MATERIAL FOR THIS TASK ::
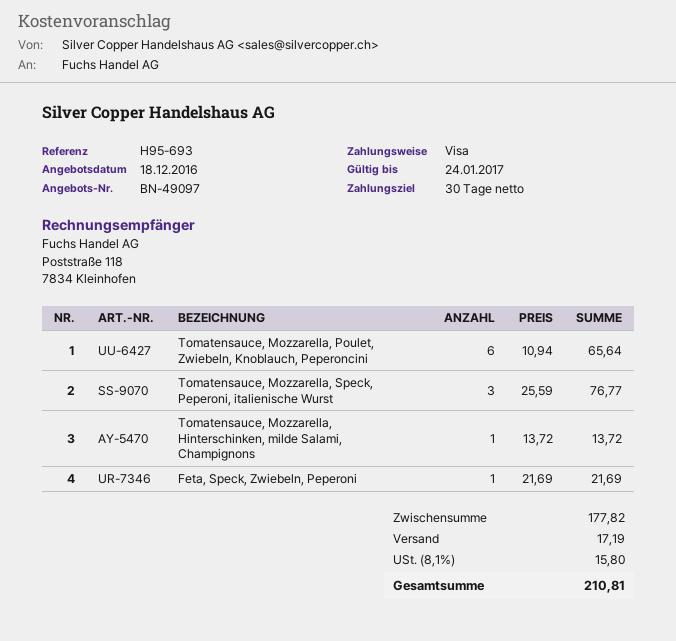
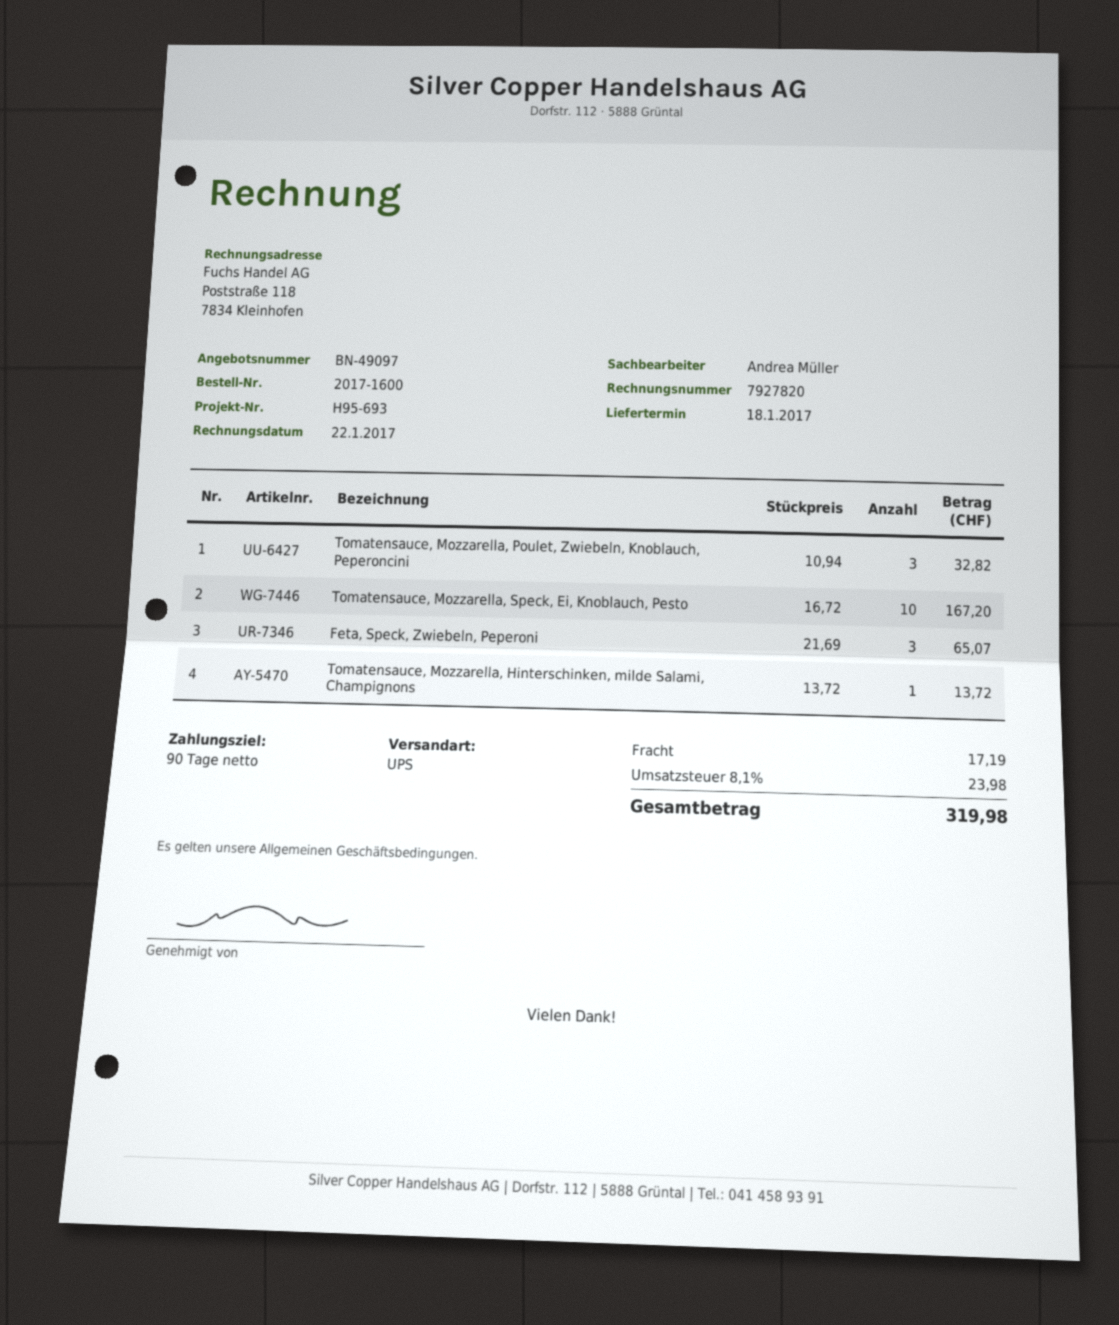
payment terms: 30 days -> 90 days
Tomatensauce, Mozzarella, Poulet, Zwiebeln, Knoblauch, Peperoncini: 6 x 10.94 = 65.64 -> 3 x 10.94 = 32.82
Tomatensauce, Mozzarella, Speck, Peperoni, italienische Wurst: 3 x 25.59 = 76.77 -> none
Feta, Speck, Zwiebeln, Peperoni: 1 x 21.69 = 21.69 -> 3 x 21.69 = 65.07
Tomatensauce, Mozzarella, Speck, Ei, Knoblauch, Pesto: none -> 10 x 16.72 = 167.20
tax: 8.1% = 15.80 -> 8.1% = 23.98
total: 210.81 -> 319.98

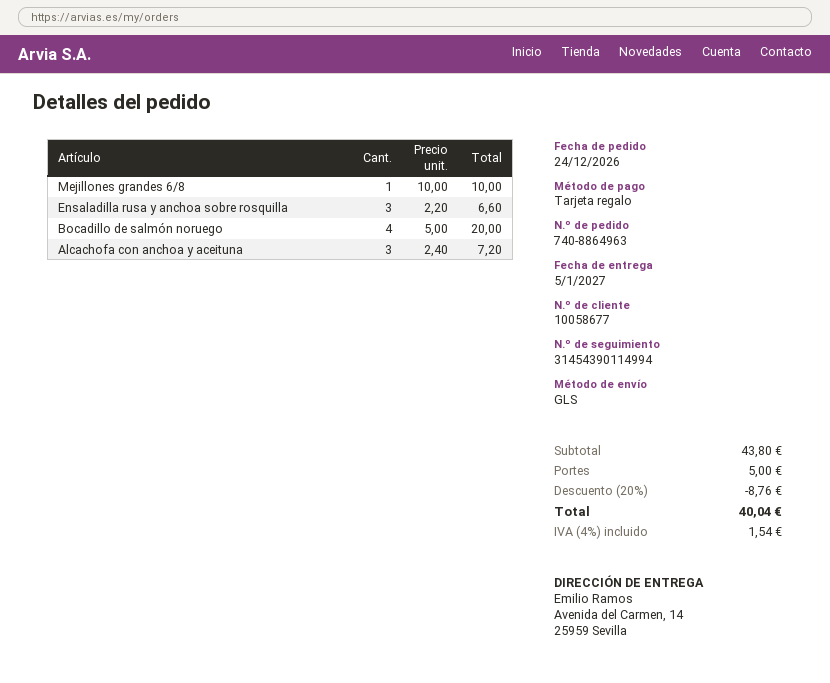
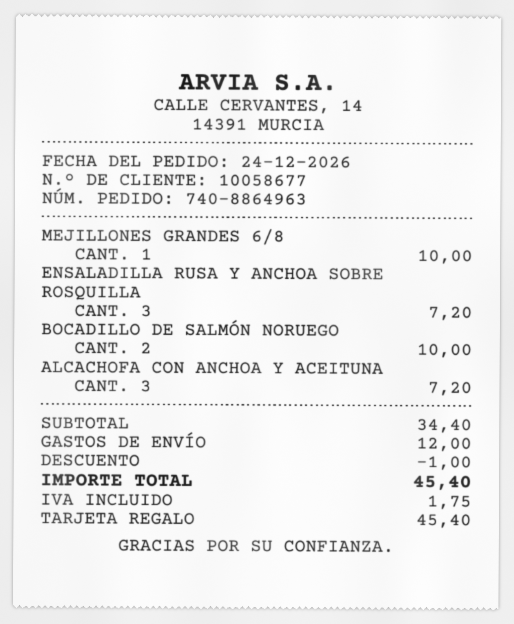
Ensaladilla rusa y anchoa sobre rosquilla: 3 for 6.60 -> 3 for 7.20
Bocadillo de salmón noruego: 4 for 20.00 -> 2 for 10.00
subtotal: 43.80 -> 34.40
discount: 8.76 -> 1.00
shipping: 5.00 -> 12.00
tax: 1.54 -> 1.75
total: 40.04 -> 45.40

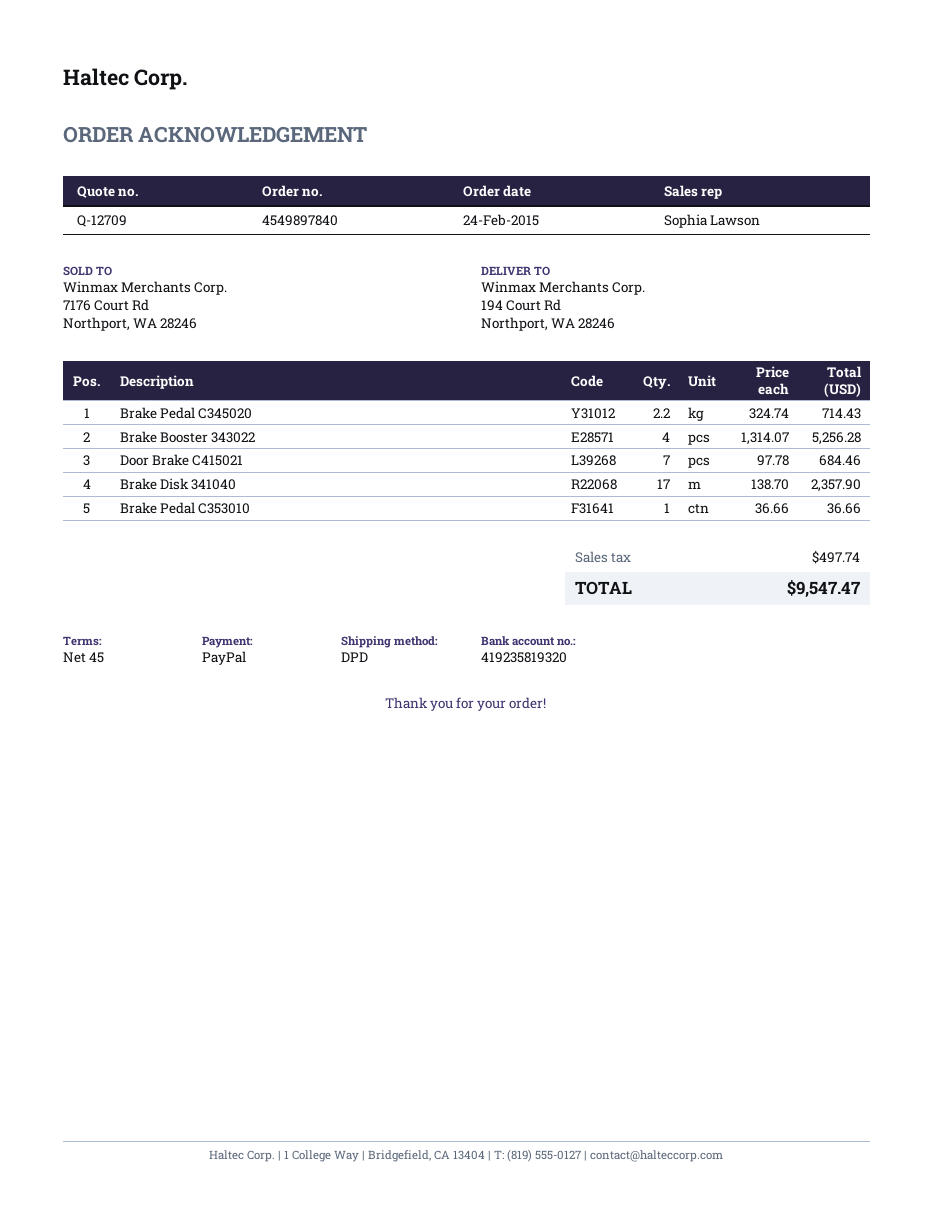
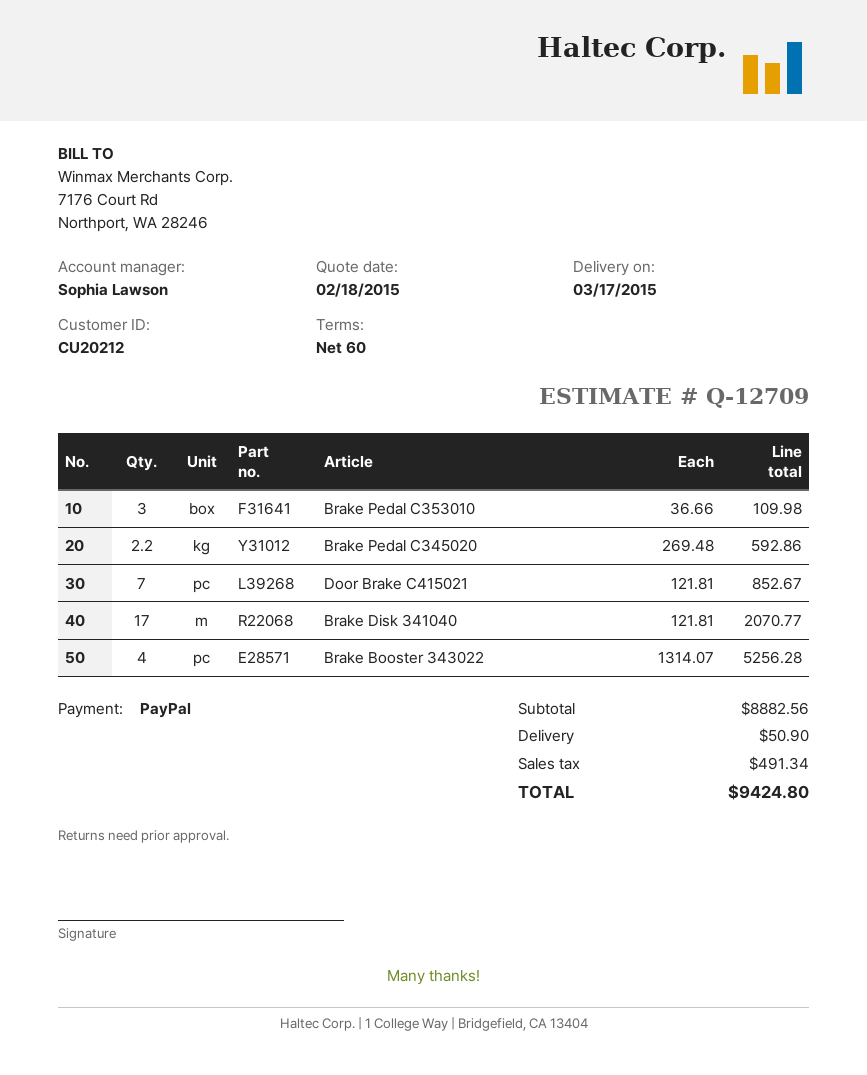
payment terms: 45 days -> 60 days
Brake Pedal C345020: 2.2 x 324.74 = 714.43 -> 2.2 x 269.48 = 592.86
Door Brake C415021: 7 x 97.78 = 684.46 -> 7 x 121.81 = 852.67
Brake Disk 341040: 17 x 138.70 = 2357.90 -> 17 x 121.81 = 2070.77
Brake Pedal C353010: 1 x 36.66 = 36.66 -> 3 x 36.66 = 109.98
shipping: none -> 50.90
tax: 497.74 -> 491.34
total: 9547.47 -> 9424.80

WHAT TO DO ::
With the pictures removed, repeat the listing above exactly as it stands.

RESPONSE FOR THIS EXERCISE ::
payment terms: 30 days -> 90 days
Tomatensauce, Mozzarella, Poulet, Zwiebeln, Knoblauch, Peperoncini: 6 x 10.94 = 65.64 -> 3 x 10.94 = 32.82
Tomatensauce, Mozzarella, Speck, Peperoni, italienische Wurst: 3 x 25.59 = 76.77 -> none
Feta, Speck, Zwiebeln, Peperoni: 1 x 21.69 = 21.69 -> 3 x 21.69 = 65.07
Tomatensauce, Mozzarella, Speck, Ei, Knoblauch, Pesto: none -> 10 x 16.72 = 167.20
tax: 8.1% = 15.80 -> 8.1% = 23.98
total: 210.81 -> 319.98

Ensaladilla rusa y anchoa sobre rosquilla: 3 for 6.60 -> 3 for 7.20
Bocadillo de salmón noruego: 4 for 20.00 -> 2 for 10.00
subtotal: 43.80 -> 34.40
discount: 8.76 -> 1.00
shipping: 5.00 -> 12.00
tax: 1.54 -> 1.75
total: 40.04 -> 45.40

payment terms: 45 days -> 60 days
Brake Pedal C345020: 2.2 x 324.74 = 714.43 -> 2.2 x 269.48 = 592.86
Door Brake C415021: 7 x 97.78 = 684.46 -> 7 x 121.81 = 852.67
Brake Disk 341040: 17 x 138.70 = 2357.90 -> 17 x 121.81 = 2070.77
Brake Pedal C353010: 1 x 36.66 = 36.66 -> 3 x 36.66 = 109.98
shipping: none -> 50.90
tax: 497.74 -> 491.34
total: 9547.47 -> 9424.80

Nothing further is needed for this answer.